Le Tribunal des Activités Économiques de Marseille, par un jugement réputé contradictoire du 20 janvier 2026, a condamné une société défaillante à produire ses déclarations de salaires et à payer des cotisations impayées à une caisse de congés intempéries du BTP. L’association agréée, assignant la société pour défaut de paiement, sollicitait l’exécution d’obligations légales et réglementaires. La question de droit portait sur l’étendue des pouvoirs du juge face à une demande de production de documents sous astreinte et de condamnation pécuniaire. Le tribunal a fait droit à l’intégralité des prétentions de la demanderesse, en constatant l’adhésion de la défenderesse et le bien-fondé des sommes réclamées.
Le contrôle des obligations contractuelles et légales de l’adhérent.
Le tribunal a d’abord vérifié la qualité d’adhérent de la société défaillante. Il a constaté que “la lecture des documents produits, notamment le bulletin d’adhésion de la société 3MD ainsi que son relevé de compte” établissait le lien contractuel entre les parties. Cette constatation fonde la compétence du juge pour ordonner la production des déclarations de salaires sous astreinte.
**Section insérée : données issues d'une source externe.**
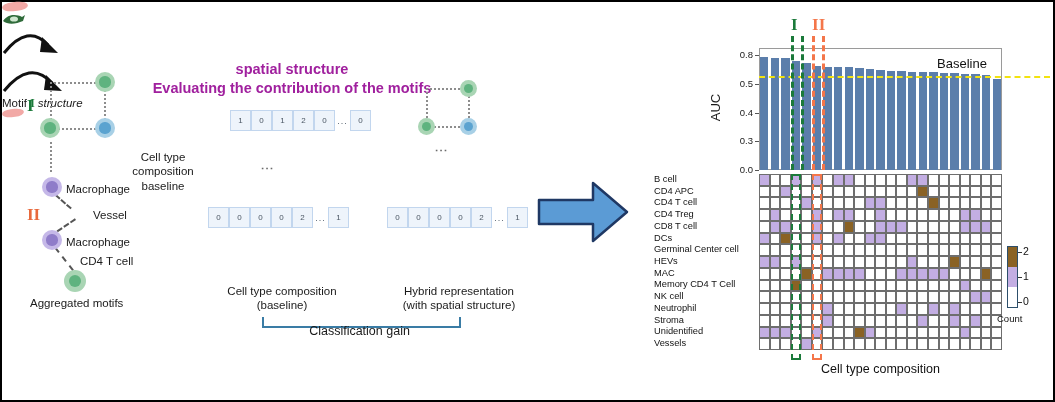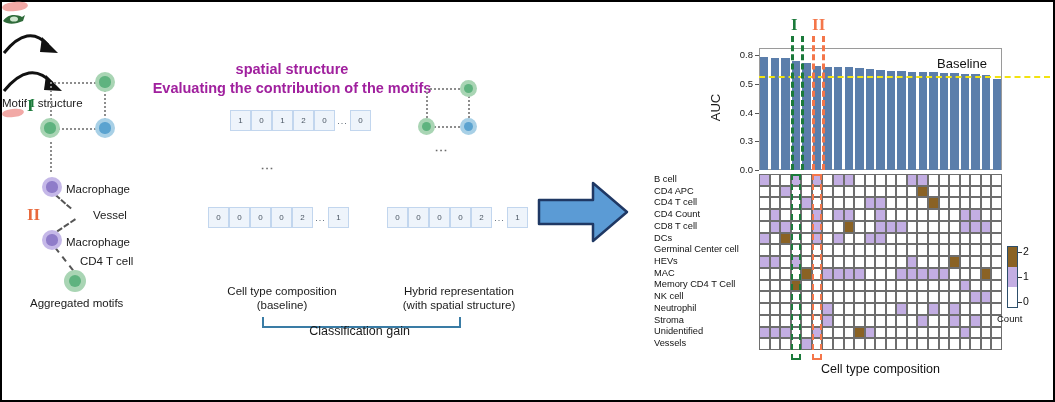--- a/index.html
+++ b/index.html
@@ -122,7 +122,7 @@
         <path d="M2,32 Q 27.900000000000002,0 50,24" stroke="#111" stroke-width="3" fill="none"></path>
         <path d="M44,16 L60,32 L42,31 Z" fill="#111"></path>
       </svg></div>
-    <div style="left: 316px; top: 120px; font-size: 11.5px; color: rgb(26, 26, 26); white-space: nowrap;"><span>Motif </span><span style="color: rgb(27, 122, 58); font-weight: bold; font-family: &quot;Liberation Serif&quot;, serif;">I</span><span style=""> structure</span></div>
+    <div style="left: 316px; top: 120px; font-size: 11.5px; color: rgb(26, 26, 26); white-space: nowrap;"><span>Motif </span><span style="color: rgb(27, 122, 58); font-weight: bold; font-family: &quot;Liberation Serif&quot;, serif;">I</span><span style="font-style: italic;"> structure</span></div>
     <div class="vec" style="left: 228px; top: 108px;">
       <div class="vbox">1</div>
       <div class="vbox">0</div>

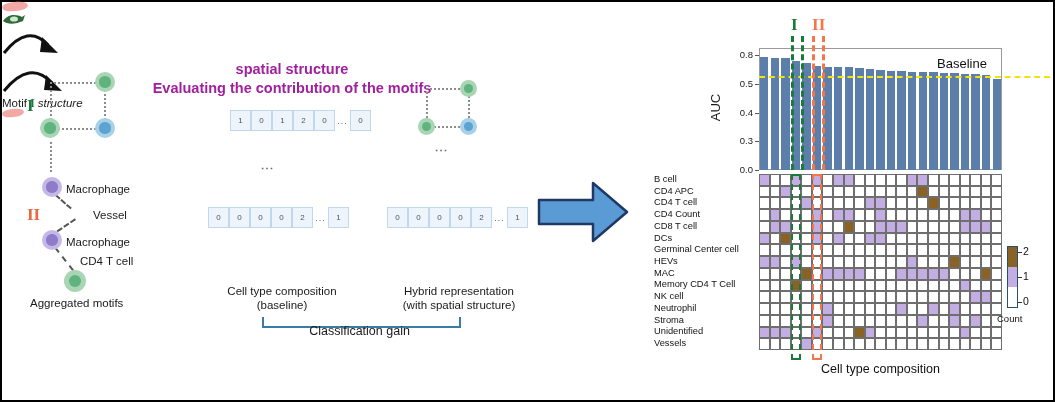--- a/index.html
+++ b/index.html
@@ -118,6 +118,11 @@
         <path d="M2,30 Q 26.1,0 46,22" stroke="#111" stroke-width="3" fill="none"></path>
         <path d="M40,14 L56,30 L38,29 Z" fill="#111"></path>
       </svg></div>
+    <div class="lbl-c" style="left: 120px; top: 148px; width: 82px;">
+      <div>Cell type</div>
+      <div>composition</div>
+      <div>baseline</div>
+    </div>
     <div style="left: 318px; top: 82px; width: 62px; height: 38px;"><svg width="62" height="38" viewBox="0 0 62 38">
         <path d="M2,32 Q 27.900000000000002,0 50,24" stroke="#111" stroke-width="3" fill="none"></path>
         <path d="M44,16 L60,32 L42,31 Z" fill="#111"></path>

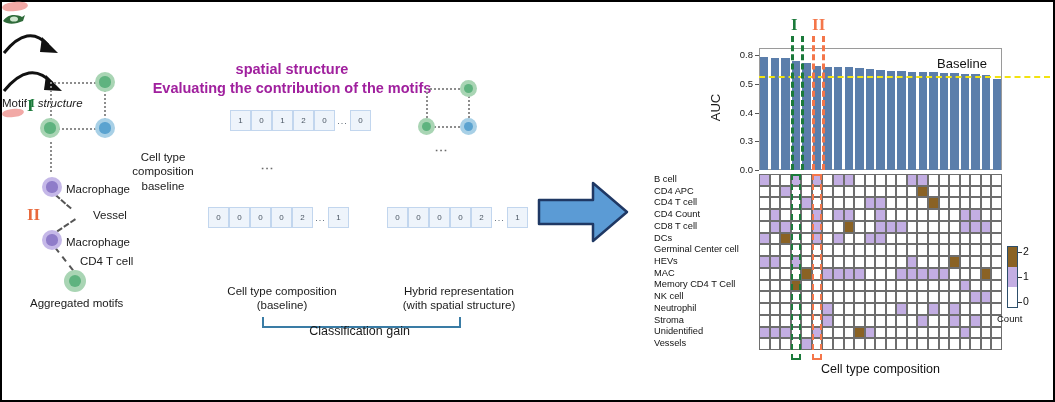--- a/index.html
+++ b/index.html
@@ -294,7 +294,7 @@
     <div class="hmcell" style="left: 968.304px; top: 195.467px; width: 10.5652px; height: 11.7333px; background: rgb(255, 255, 255);"></div>
     <div class="hmcell" style="left: 978.87px; top: 195.467px; width: 10.5652px; height: 11.7333px; background: rgb(255, 255, 255);"></div>
     <div class="hmcell" style="left: 989.435px; top: 195.467px; width: 10.5652px; height: 11.7333px; background: rgb(255, 255, 255);"></div>
-    <div class="rowlabel" style="left: 652px; top: 207.067px; width: 105px;">CD4 Count</div>
+    <div class="rowlabel" style="left: 652px; top: 207.067px; width: 105px;">CD4 Treg</div>
     <div class="hmcell" style="left: 757px; top: 207.2px; width: 10.5652px; height: 11.7333px; background: rgb(255, 255, 255);"></div>
     <div class="hmcell" style="left: 767.565px; top: 207.2px; width: 10.5652px; height: 11.7333px; background: rgb(195, 174, 227);"></div>
     <div class="hmcell" style="left: 778.13px; top: 207.2px; width: 10.5652px; height: 11.7333px; background: rgb(255, 255, 255);"></div>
La valeur de cette décision réside dans l’affirmation de l’opposabilité du règlement intérieur de la caisse. Le jugement rappelle que l’adhésion emporte soumission aux statuts, incluant les majorations de retard prévues à l’article 6 dudit règlement. La portée est pratique : toute société adhérente doit se conformer à ses obligations déclaratives et contributives sous peine de sanctions judiciaires.
L’appréciation du préjudice et la mise en œuvre des sanctions pécuniaires.
Le tribunal a ensuite condamné la société à payer 5 637 euros de cotisations impayées, assorties des intérêts réglementaires à compter de l’exigibilité de chaque cotisation. Il s’est fondé sur la mise en demeure du 26 juin 2025 et le relevé de compte pour évaluer le montant dû. Cette solution confirme le caractère automatique des pénalités de retard en matière de cotisations sociales professionnelles.
La portée de cette condamnation est renforcée par l’octroi de 457,35 euros sur le fondement de l’article 700 du code de procédure civile. Le juge a ainsi indemnisé les frais irrépétibles de l’association agréée, démontrant que la carence de l’adhérent justifie une réparation intégrale. Enfin, le prononcé de l’exécution provisoire de plein droit assure l’efficacité immédiate de la décision.